Cominciamo con i meccanismi a favore della convergenza, vale a dire a favore della riduzione e della compressione delle disuguaglianze. Il principale fattore di convergenza sono i processi di diffusione delle conoscenze e di investimento sulle competenze e nella formazione. Il gioco della domanda e dell’offerta, così come la mobilità del capitale e del lavoro, che ne costituisce una variante, possono intervenire ugualmente in questa direzione, ma in misura meno intensa, e spesso in forma ambigua e contraddittoria. Il processo di diffusione delle conoscenze e delle competenze è l’elemento cruciale, il meccanismo che consente al tempo stesso la crescita generale della produttività e la riduzione delle disuguaglianze sia all’interno di ciascun paese sia a livello mondiale, come dimostra il riequilibrio economico attualmente raggiunto da molti paesi poveri ed emergenti, a cominciare dalla Cina, rispetto ai paesi ricchi. Adottando i modelli di produzione e raggiungendo i livelli di qualificazione dei paesi ricchi, i paesi meno sviluppati colmano i ritardi di produttività e accrescono il reddito nazionale. Tale processo di convergenza tecnologica può essere favorito dalle aperture commerciali, ma si tratta fondamentalmente di un processo di diffusione delle conoscenze e di condivisione del sapere – bene pubblico per eccellenza – più che di un meccanismo di mercato.

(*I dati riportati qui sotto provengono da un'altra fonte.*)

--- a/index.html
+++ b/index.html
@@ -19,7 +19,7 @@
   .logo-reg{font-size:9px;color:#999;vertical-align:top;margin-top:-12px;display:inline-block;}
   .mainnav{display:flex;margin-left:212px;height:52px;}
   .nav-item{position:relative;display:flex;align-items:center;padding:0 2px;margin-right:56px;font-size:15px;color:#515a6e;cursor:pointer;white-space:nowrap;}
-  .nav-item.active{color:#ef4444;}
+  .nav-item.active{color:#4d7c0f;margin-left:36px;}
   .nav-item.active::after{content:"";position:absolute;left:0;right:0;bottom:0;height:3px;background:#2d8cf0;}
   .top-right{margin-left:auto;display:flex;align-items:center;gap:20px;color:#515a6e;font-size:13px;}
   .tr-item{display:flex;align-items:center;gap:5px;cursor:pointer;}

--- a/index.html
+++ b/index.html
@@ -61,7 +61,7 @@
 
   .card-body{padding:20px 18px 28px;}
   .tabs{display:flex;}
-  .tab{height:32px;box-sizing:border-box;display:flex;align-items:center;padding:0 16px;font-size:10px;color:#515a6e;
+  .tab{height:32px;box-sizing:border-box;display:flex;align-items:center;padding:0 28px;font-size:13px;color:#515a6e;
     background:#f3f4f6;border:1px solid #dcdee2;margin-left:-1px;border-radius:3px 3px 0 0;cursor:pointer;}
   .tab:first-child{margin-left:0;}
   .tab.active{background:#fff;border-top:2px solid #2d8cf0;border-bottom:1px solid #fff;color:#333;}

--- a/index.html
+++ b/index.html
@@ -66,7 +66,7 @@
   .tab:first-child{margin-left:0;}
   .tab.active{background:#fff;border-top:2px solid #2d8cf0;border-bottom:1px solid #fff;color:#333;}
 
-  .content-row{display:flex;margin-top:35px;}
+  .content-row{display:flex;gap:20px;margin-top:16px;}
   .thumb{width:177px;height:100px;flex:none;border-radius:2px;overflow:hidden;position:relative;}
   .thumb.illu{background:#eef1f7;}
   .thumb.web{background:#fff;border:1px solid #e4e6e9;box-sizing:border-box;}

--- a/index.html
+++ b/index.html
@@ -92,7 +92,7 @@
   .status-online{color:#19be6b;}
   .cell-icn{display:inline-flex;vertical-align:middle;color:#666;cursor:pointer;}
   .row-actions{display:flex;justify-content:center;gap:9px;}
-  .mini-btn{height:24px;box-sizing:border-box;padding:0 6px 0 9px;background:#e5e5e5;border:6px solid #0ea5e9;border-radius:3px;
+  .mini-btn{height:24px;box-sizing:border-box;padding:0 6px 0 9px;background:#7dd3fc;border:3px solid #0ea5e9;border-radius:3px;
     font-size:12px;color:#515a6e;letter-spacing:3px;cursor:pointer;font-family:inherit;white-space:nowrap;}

Da un punto di vista strettamente teorico, esistono potenzialmente altri elementi di forza finalizzati al raggiungimento di una maggiore uguaglianza. Per esempio si potrebbe pensare che nel corso della storia le tecniche di produzione assegnino un’importanza sempre maggiore al lavoro dell’uomo e alle sue competenze, di modo che la quota dei redditi da lavoro faccia registrare una crescita tendenziale (parallela a una decrescita dei redditi da capitale): ipotesi che potremmo chiamare “crescita o riscatto del capitale umano”. In altri termini, se così fosse, il progressivo adeguamento alla razionalità tecnica comporterebbe automaticamente la vittoria del capitale umano sul capitale finanziario e immobiliare, del personale dirigente meritevole sugli azionisti oziosi, della competenza sul nepotismo. In tal senso, le disuguaglianze diventerebbero di per sé più meritocratiche e meno immutabili (se non meno evidenti) nel corso della storia: in qualche modo, la razionalità economica si tradurrebbe meccanicamente, se così fosse, in razionalità democratica.

Un altro pensiero ottimistico, assai diffuso nelle società moderne, è quello secondo cui l’allungamento della durata della vita porterebbe automaticamente a sostituire la “lotta di classe” con il “conflitto generazionale” (forma di conflitto tutto sommato meno lacerante per una società, poiché ciascuno è prima giovane e poi vecchio). In altri termini, l’accumulazione e la distribuzione dei patrimoni sarebbero oggi dominate non più da uno scontro implacabile tra le dinastie di eredi e le dinastie che non possiedono altro che il proprio lavoro, ma da una logica del risparmio nel corso del ciclo della vita: nel senso che ciascuno accumula patrimonio per la propria vecchiaia. Il progresso della medicina e il miglioramento delle condizioni di vita avrebbero quindi trasformato totalmente la natura stessa del capitale.

Purtroppo vedremo che entrambe le idee, alquanto ottimistiche (la “crescita del capitale umano” e l’affermazione del “conflitto generazionale” sulla “lotta di classe”), sono in gran parte illusorie. Più esattamente tali trasformazioni, del tutto plausibili da un punto di vista strettamente logico, hanno certo avuto luogo, ma in proporzioni molto meno massicce di quanto a volte si pensi. Non è affatto sicuro che la quota lavoro nella composizione del reddito nazionale sia incrementata in modo significativo sul lungo periodo: il capitale (non umano) appare tuttora nel XXI secolo indispensabile pressoché nella stessa misura in cui lo era nel XVIII o nel XIX secolo, e non è da escludere che lo diventi ancora di più. Per cui, oggi come ieri, le disuguaglianze patrimoniali restano al primo posto nella scala delle disuguaglianze all’interno di ciascuna classe d’età. E vedremo come l’eredità oggi, all’inizio del XXI secolo, stia riacquistando la stessa importanza che aveva all’epoca di Papà Goriot. Sul lungo periodo, il fattore veramente propulsivo e in grado di determinare processi di eguaglianza delle condizioni, è la diffusione delle conoscenze e delle competenze.